Cancer-related fatigue is a symptom of cancer where most patients or the general practitioners tend to misinterpret due to the insufficient understanding or knowledge of cancer-related fatigue (CRF). This paper will provide a better perspective for the patients and the health professionals on how to manage and handle CRF for both mild and severe fatigue patients. Articles were selected from the searches of PubMed database that had the terms "randomized controlled trials," "cancer," "fatigue," "pharmacologic treatment," and "nonpharmacologic treatment" using both Mesh terms and keywords. The authors have reviewed the current hypothesis and evidence of the detailed etiology of the CRF present in the literature for healthier management, directives, and strategies to improve the treatment of cancer-related fatigue.

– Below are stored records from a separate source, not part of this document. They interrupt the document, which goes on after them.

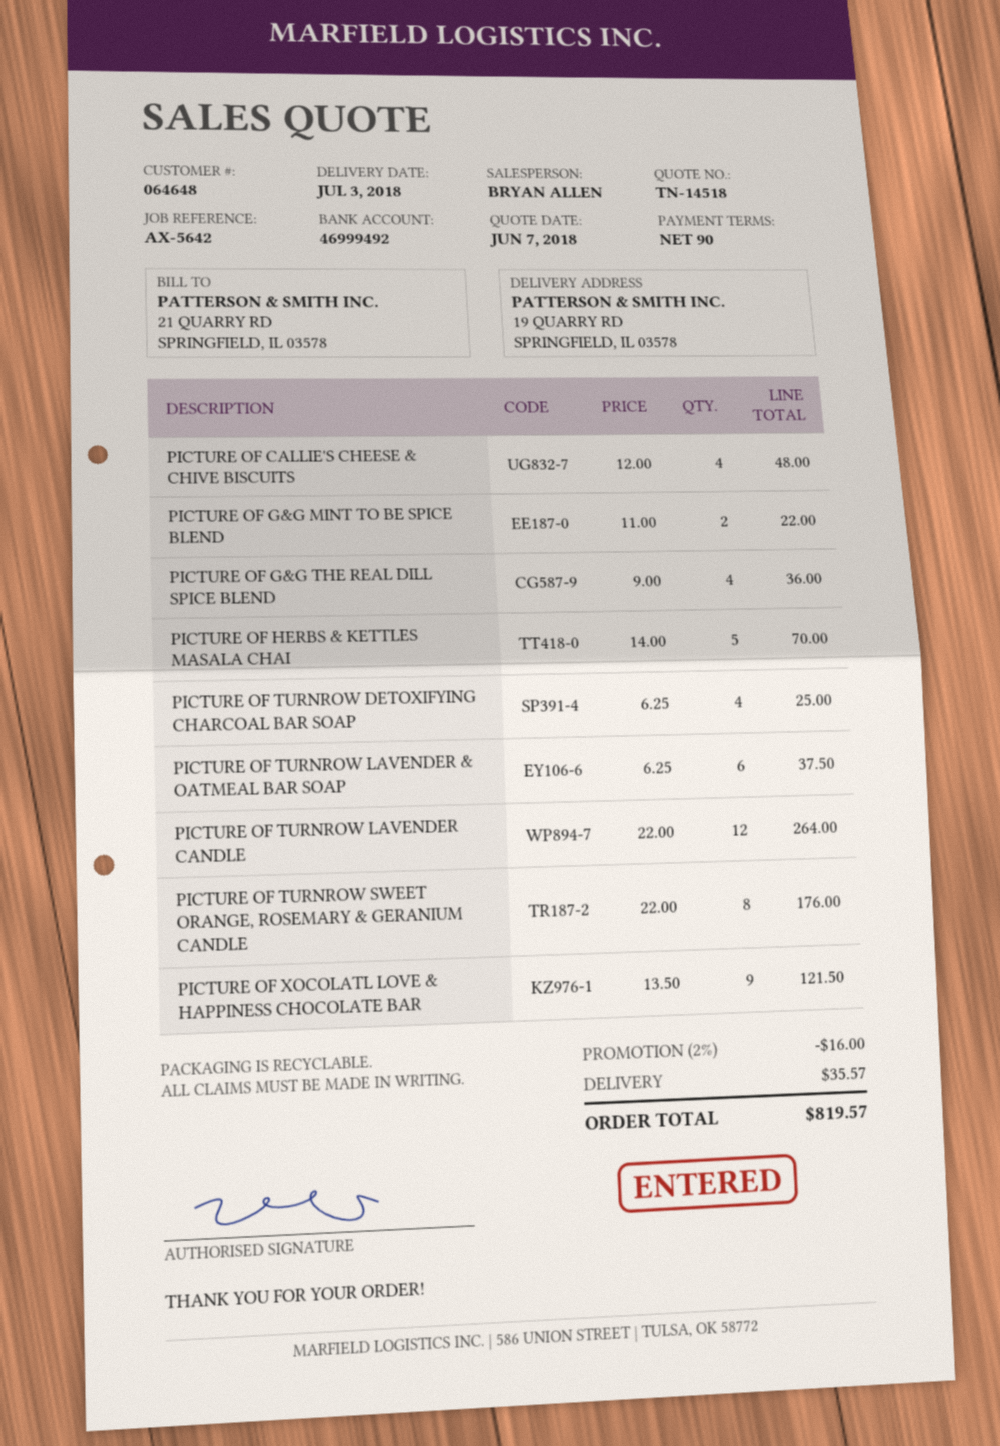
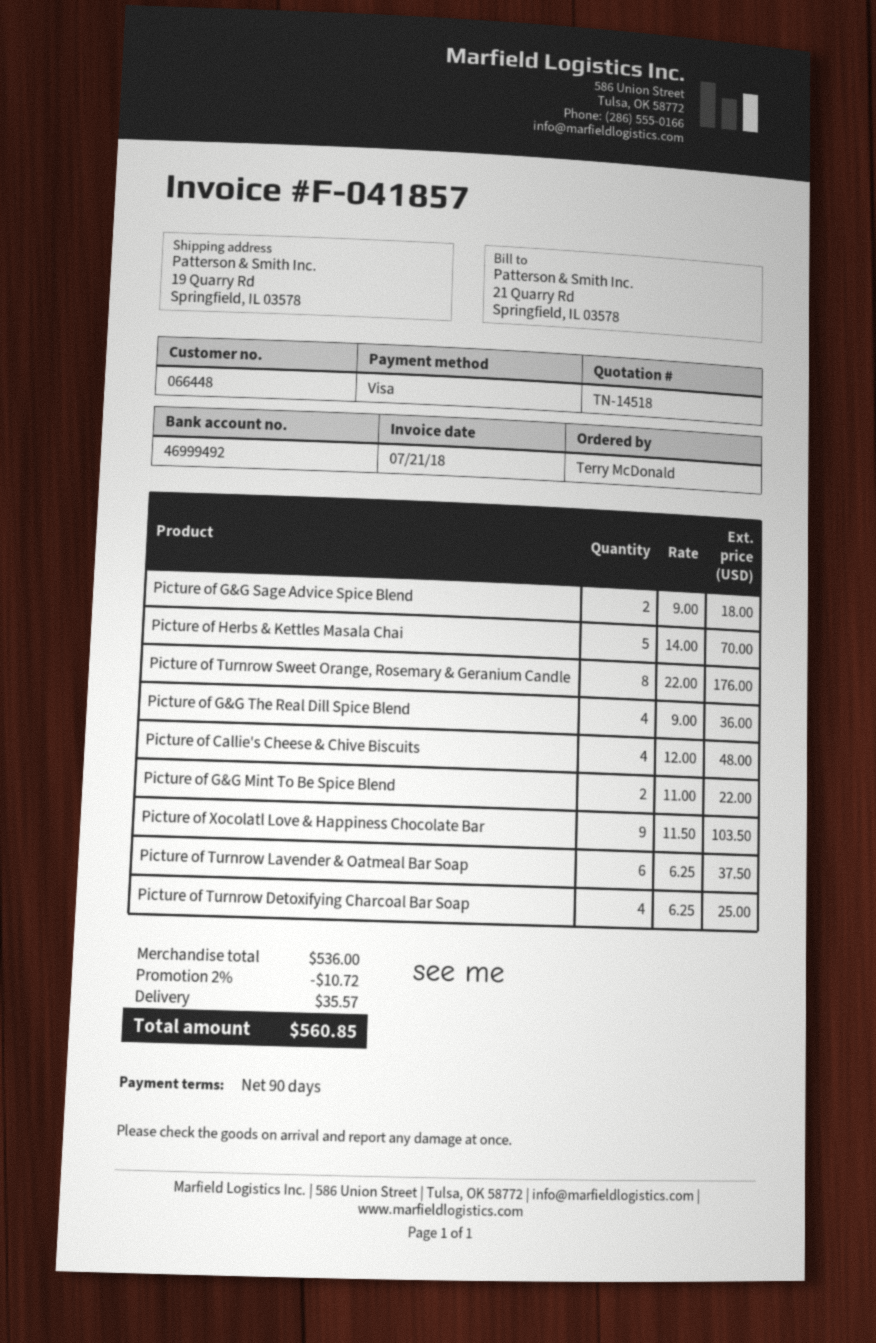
customer number: 064648 -> 066448
PICTURE OF TURNROW LAVENDER CANDLE: 12 x 22.00 = 264.00 -> none
PICTURE OF XOCOLATL LOVE & HAPPINESS CHOCOLATE BAR: 9 x 13.50 = 121.50 -> 9 x 11.50 = 103.50
Picture of G&G Sage Advice Spice Blend: none -> 2 x 9.00 = 18.00
discount: 2% = 16.00 -> 2% = 10.72
total: 819.57 -> 560.85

An algorithm has been blueprinted on screening, and management, of the CRF, and various kinds of effective treatments and assessment tools have been briefly studied and explained. Although many strategies seemed promising, the quality of randomized controlled trials is generally quite low in studies, making it difficult to draw conclusions about the effectiveness of each self-care strategies. Therefore, future studies require better design and reporting of methodological issues to ensure evidence-based self-care recommendations for people receiving cancer treatment.